Die allermeisten dieser Radiolarien sind so winzig, daß sie auch das schärfste Auge unbewaffnet höchstens als einen eben wahrnehmbaren Punkt im Wasser erkennen kann, unter dem Mikroskop zeigen sie sich aber meist mit einem überaus schön und mannichfaltig geformten Kieselpanzer versehen, der die allerwunderbarsten und merkwürdigsten Gestalten annimmt und nachahmt. Bei einer großen Abtheilung (Acanthometrae) ist ein verschieden ausgebildeter strahliger Stern oft eine reiche Strahlenform, bei anderen (Polycystinen) ein aus sehr zierlichen Kieselnetzwerk geformtes Schaalengehäuse von der Gestalt einer Netzkugel, Glocke, eines Helms, Panzers, Bischofshuts, Turbans, einer Amphora etc. etc. Ja denke Dir, vorgestern, grade als mich Dein lieber Brief überraschte, hatte ich so eben (welch‘ sinnreiche Fügung des Schicksals!) eine reizende kleine Polycystine gefunden, welche vollkommen einem altchristlichen Baptisterium gleicht, eine halbkugelige Kuppel mit sieben sehr kleinen Fenstern, getragen von sieben zierlichen schlanken Säulen!! Ist das nicht köstlich? Die Bestie müßte eigentlich „Babtisterium Allmersii“ heißen! Dir wird das Herz im Leibe lachen, wenn Du sie siehst.

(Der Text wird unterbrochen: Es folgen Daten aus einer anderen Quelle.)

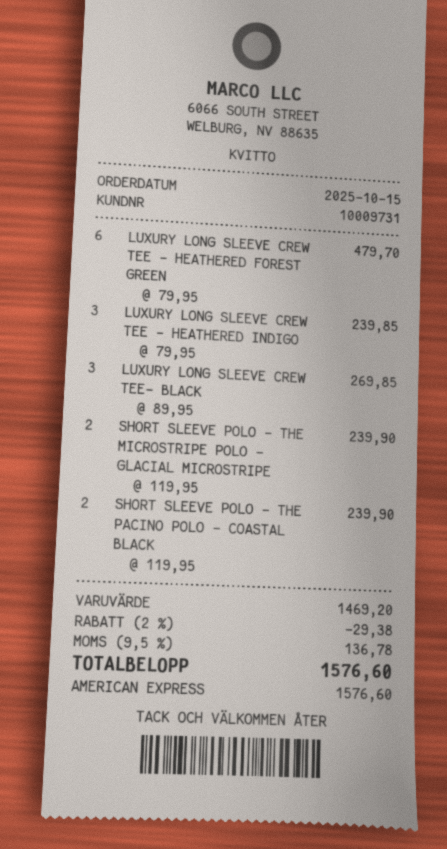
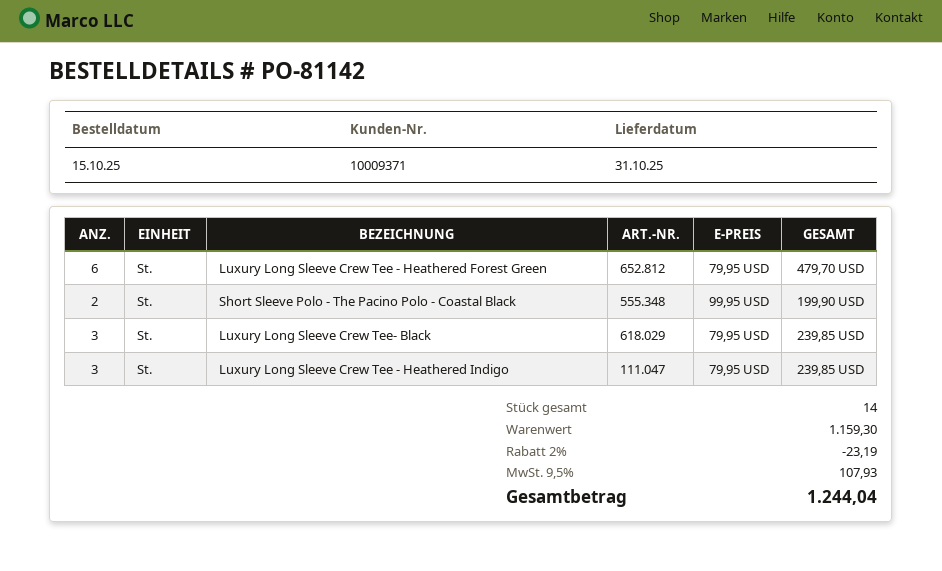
customer number: 10009731 -> 10009371
LUXURY LONG SLEEVE CREW TEE- BLACK: 3 x 89.95 = 269.85 -> 3 x 79.95 = 239.85
SHORT SLEEVE POLO - THE MICROSTRIPE POLO - GLACIAL MICROSTRIPE: 2 x 119.95 = 239.90 -> none
SHORT SLEEVE POLO - THE PACINO POLO - COASTAL BLACK: 2 x 119.95 = 239.90 -> 2 x 99.95 = 199.90
subtotal: 1469.20 -> 1159.30
discount: 2% = 29.38 -> 2% = 23.19
tax: 9.5% = 136.78 -> 9.5% = 107.93
total: 1576.60 -> 1244.04

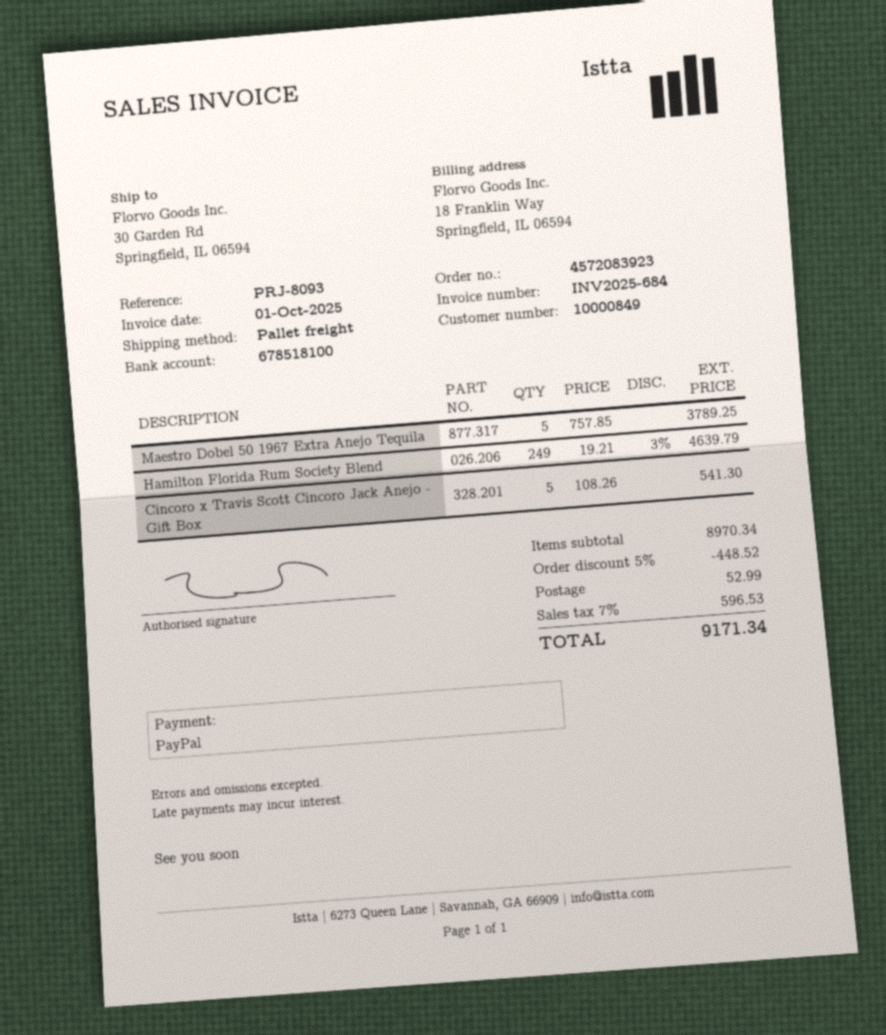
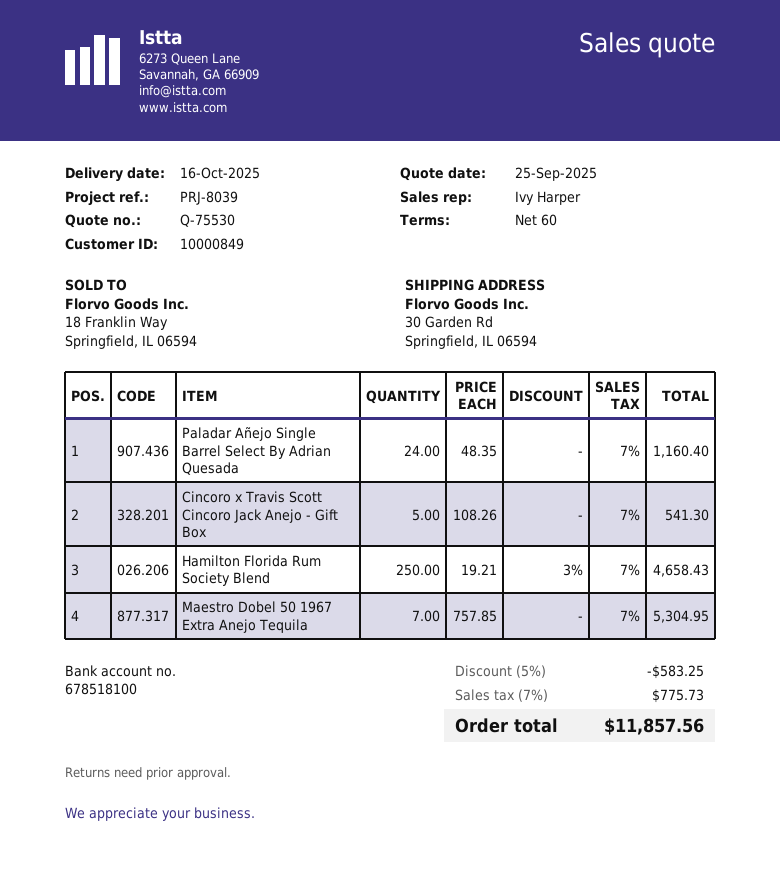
reference: PRJ-8093 -> PRJ-8039
Maestro Dobel 50 1967 Extra Anejo Tequila: 5 x 757.85 = 3789.25 -> 7 x 757.85 = 5304.95
Hamilton Florida Rum Society Blend: 249 x 19.21 - 3% = 4639.79 -> 250 x 19.21 - 3% = 4658.43
Paladar Añejo Single Barrel Select By Adrian Quesada: none -> 24 x 48.35 = 1160.40
discount: 5% = 448.52 -> 5% = 583.25
shipping: 52.99 -> none
tax: 7% = 596.53 -> 7% = 775.73
total: 9171.34 -> 11857.56

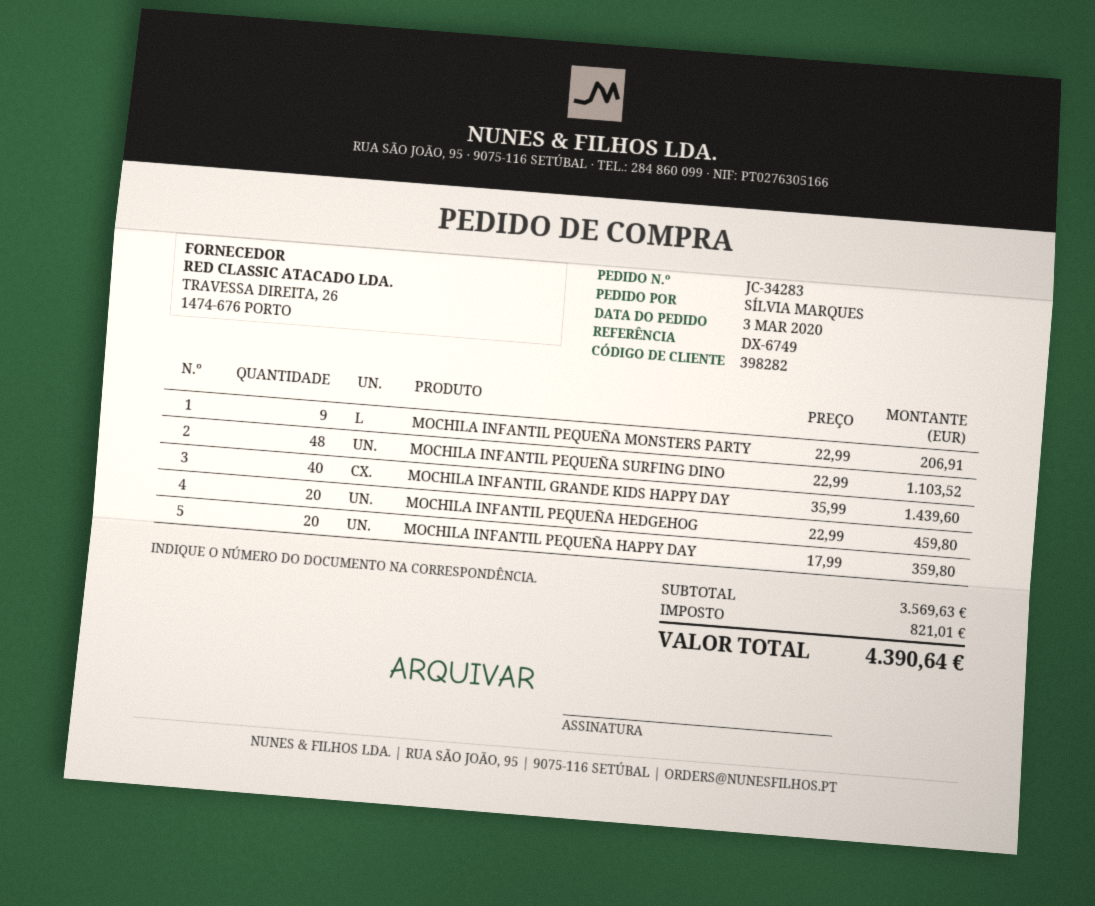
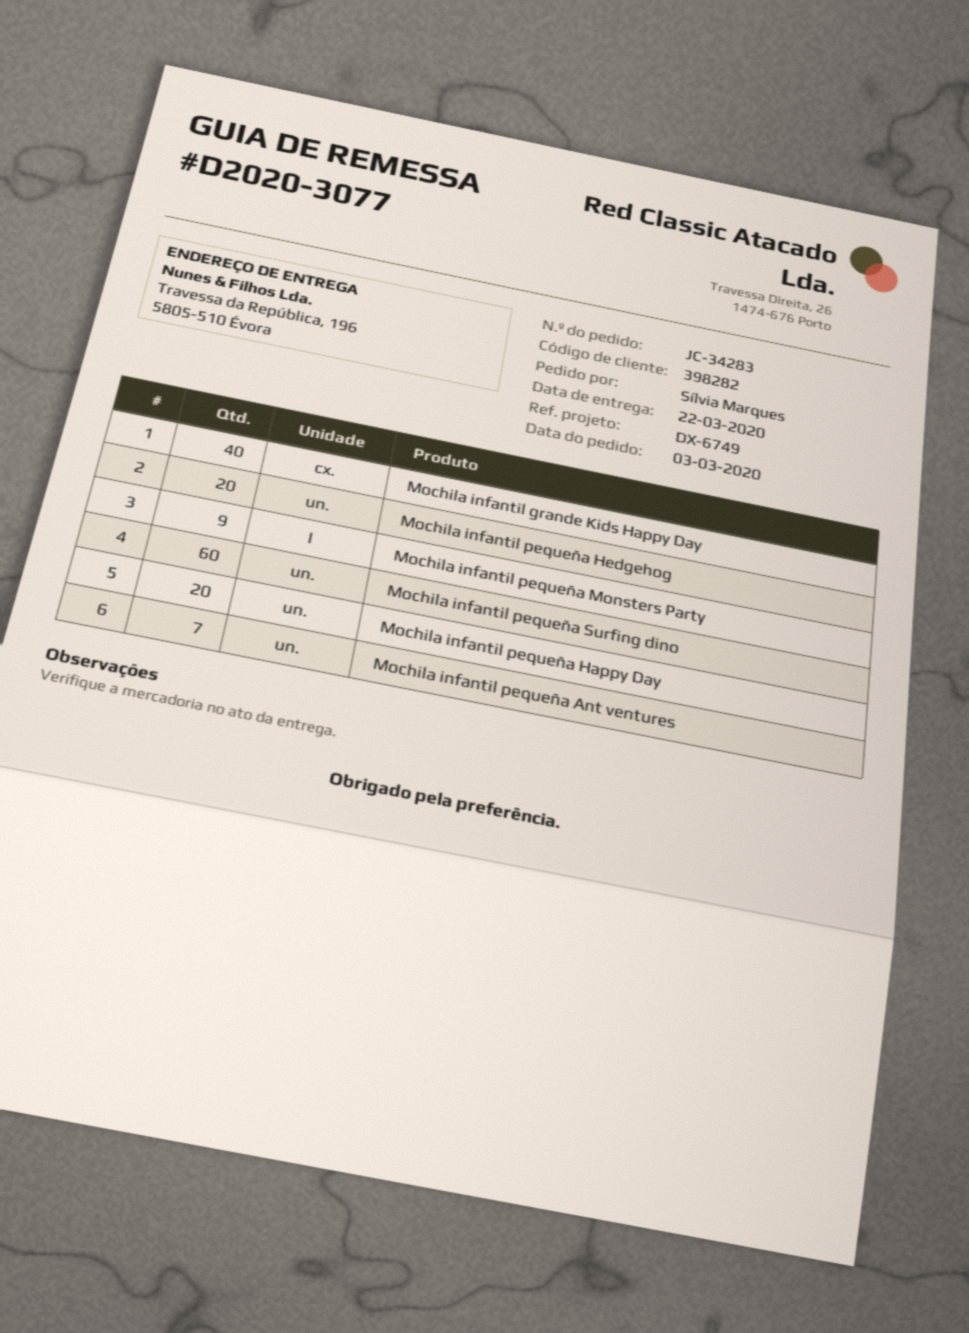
MOCHILA INFANTIL PEQUEÑA SURFING DINO: 48 -> 60
Mochila infantil pequeña Ant ventures: none -> 7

Bald möchte man wirklich glauben, es gäbe nichts Neues unter der Sonne; denn eine große Anzahl der verschiedensten menschlichen Werkzeuge, namentlich altgriechische Hausgeräte, Trinkbecher, Waffen etc. finden sich in diesen mikroscopischen Kieseltierchen vorgebildet, und zwar mit so reinem Geschmack so „stylvoll“, daß Du der hehren Mutter Natur wenigstens in diesem Punkte gewiß einmal den Vorrang vor der menschlichen Kunst zuerkennen müßtest. Ich freue mich schon jetzt auf die großen Augen, die Du bei ihrem Anblick machen wirst. ||

Johannes Mueller beschrieb in dem erwähnten berühmten Werk (eigentlich dem einzigen, das über diese ganze Klasse existirt) 50 mittelländische Radiolarien. Ich habe nicht nur die meisten derselben hier wiedergefunden, sondern auch bereits ebenso viel neue dazu entdeckt, und zwar zum Theil noch viel schönere und reizendere Formen, als er kannte.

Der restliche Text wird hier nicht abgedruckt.